Thanks to everyone for your hard work and creativity in putting these proposals together - this is the kind of thinking and sharing that makes the Clojurist Together community so awesome!
Projects Awarded $9K USD
Bosquet: Zygis Medelis
Emmy: Sam Ritchie
Neanderthal, Diamond, ClojureCUDA, ClojureCL, ClojureCPP: Dragan Djuric
Quil: Jack Rusher and Charles Comstock
Projects Awarded $2K USD
Biff: Jacob O’Bryant
Deps-try: Gert Goet
GDL: Michael Sappler
Jank: Jeaye Wilkerson
LARGER PROJECTS AWARDED $9K USD
Bosquet: Zygis Medelis
Bosquet’s goal is to make AI/LLM-based application building simple and productive. There are many types of AI applications and equally many approaches to building them. The scope of this work is to expand AI agent-based architecture support in Bosquet.
Main tasks:
- Input/output specs. Agents are functions with specific inputs and outputs. Add LLM input/output specification and coercion inspired by or using Malli/Clojure spec.
- Agents and Tools. Expand on initial LLM Agent support. More agent types, more out-of-the-box tools. The best outcome would be a clear architecture and infrastructure for users to add any type of agents and tools. Thus adding new tools and agent types is guided not by the blind expansion of supported integrations but by the illustration of different modes and aspects of agent applications.
- Memory. Without LLM memory, any larger processing tasks would be impossible to achieve. Vector DB (or other types of memory implementation) support is essential to add.
When implementing the above, the growing scope of work should not reduce the library’s usability. Documentation, Clerk notebooks, examples, and sound architecture are to take priority over adding functionality.
Emmy: Sam Ritchie
Last quarter’s funding enabled me to build out a suite of visualization tools powered by Emmy’s mathematical functions, shipped in the Emmy-Viewers library. Emmy is now powerful enough to back a math and physics curriculum up through the college level; the only other Web-enabled system with this ability is Mathematica, with a $3,000 price tag and many restrictions.

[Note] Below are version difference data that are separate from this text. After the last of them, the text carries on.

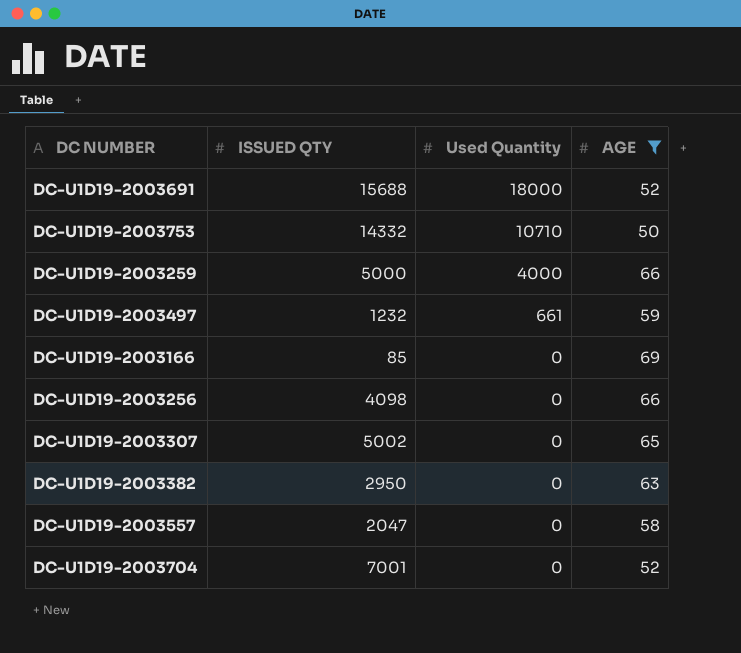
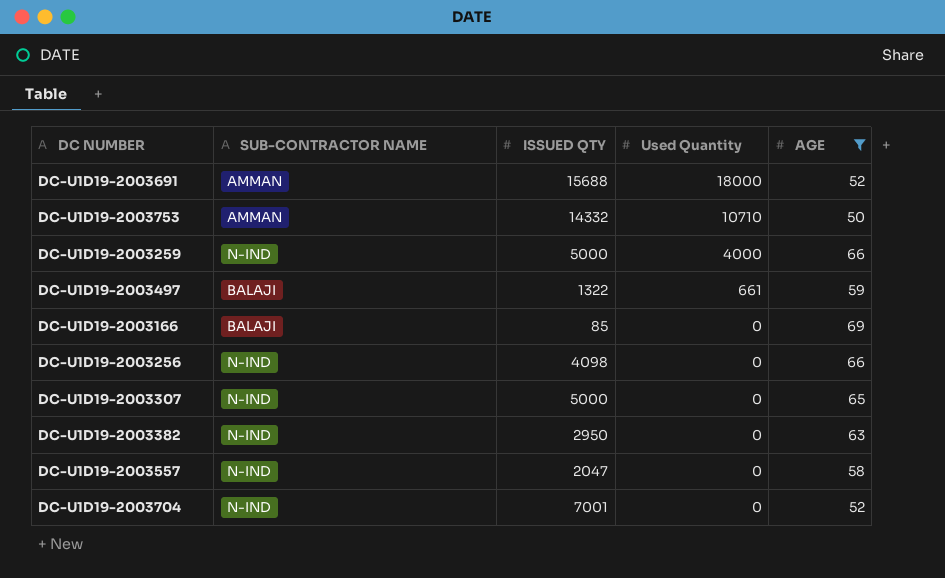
column SUB-CONTRACTOR NAME | position: none -> 2
DC-U1D19-2003497 | ISSUED QTY: 1232 -> 1322
DC-U1D19-2003307 | ISSUED QTY: 5002 -> 5000

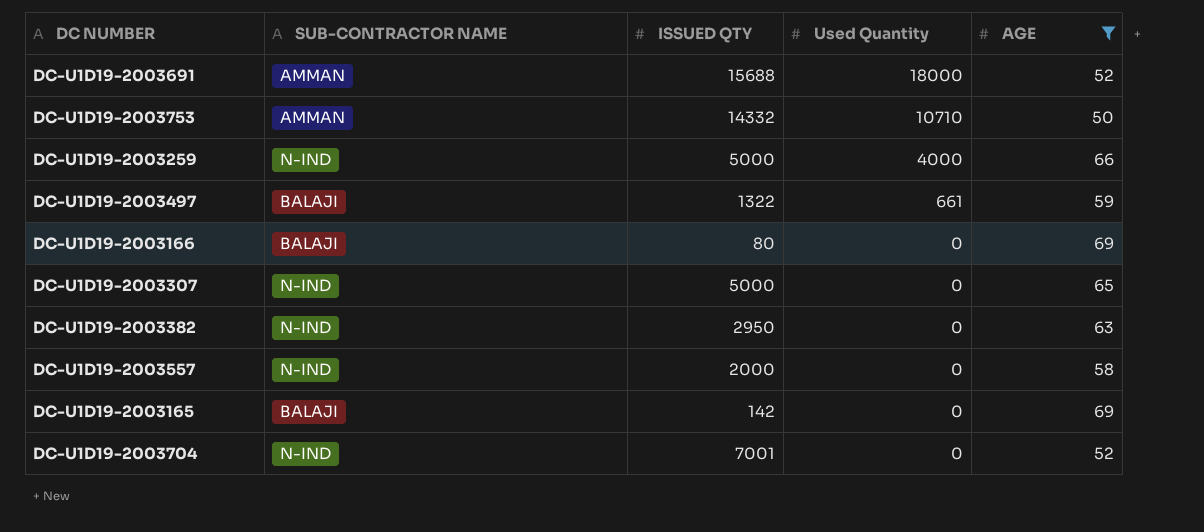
row DC-U1D19-2003256: N-IND | 4098 | 0 | 66 -> none
DC-U1D19-2003166 | ISSUED QTY: 85 -> 80
DC-U1D19-2003557 | ISSUED QTY: 2047 -> 2000
row DC-U1D19-2003165: none -> BALAJI | 142 | 0 | 69

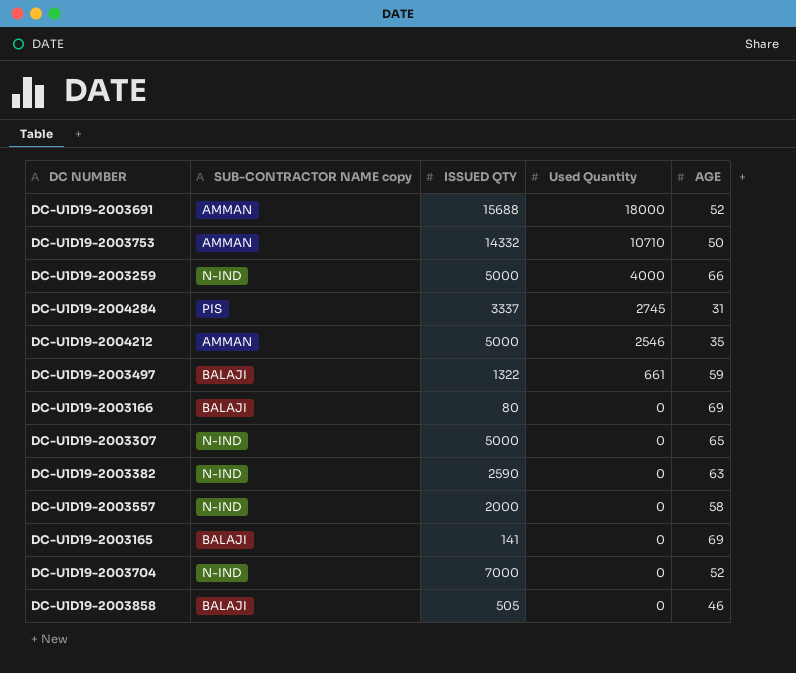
filter: AGE >= 50 -> none
column name: SUB-CONTRACTOR NAME -> SUB-CONTRACTOR NAME copy
DC-U1D19-2003382 | ISSUED QTY: 2950 -> 2590
DC-U1D19-2003165 | ISSUED QTY: 142 -> 141
DC-U1D19-2003704 | ISSUED QTY: 7001 -> 7000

The next step is to build out a community of learning and growth around these ideas, so that we can get kids and classrooms excited and using Clojure as the foundation of their journeys through math and physics.
This quarter, I want to build out a collaborative experience for all of this math visualization tooling. I want a Google Docs-style experience for interactive documents with sophisticated mathematical visualizations, where multiple users can work together on the same page, save and share the work they’ve created and build on existing mathematical play and exploration. The system should allow for programmable side-notes, with access to the same computing environment that the original author had. This same mechanic could power an “executable Wikipedia”, a wiki-style editable environment where pages contained running code and felt more like namespaces.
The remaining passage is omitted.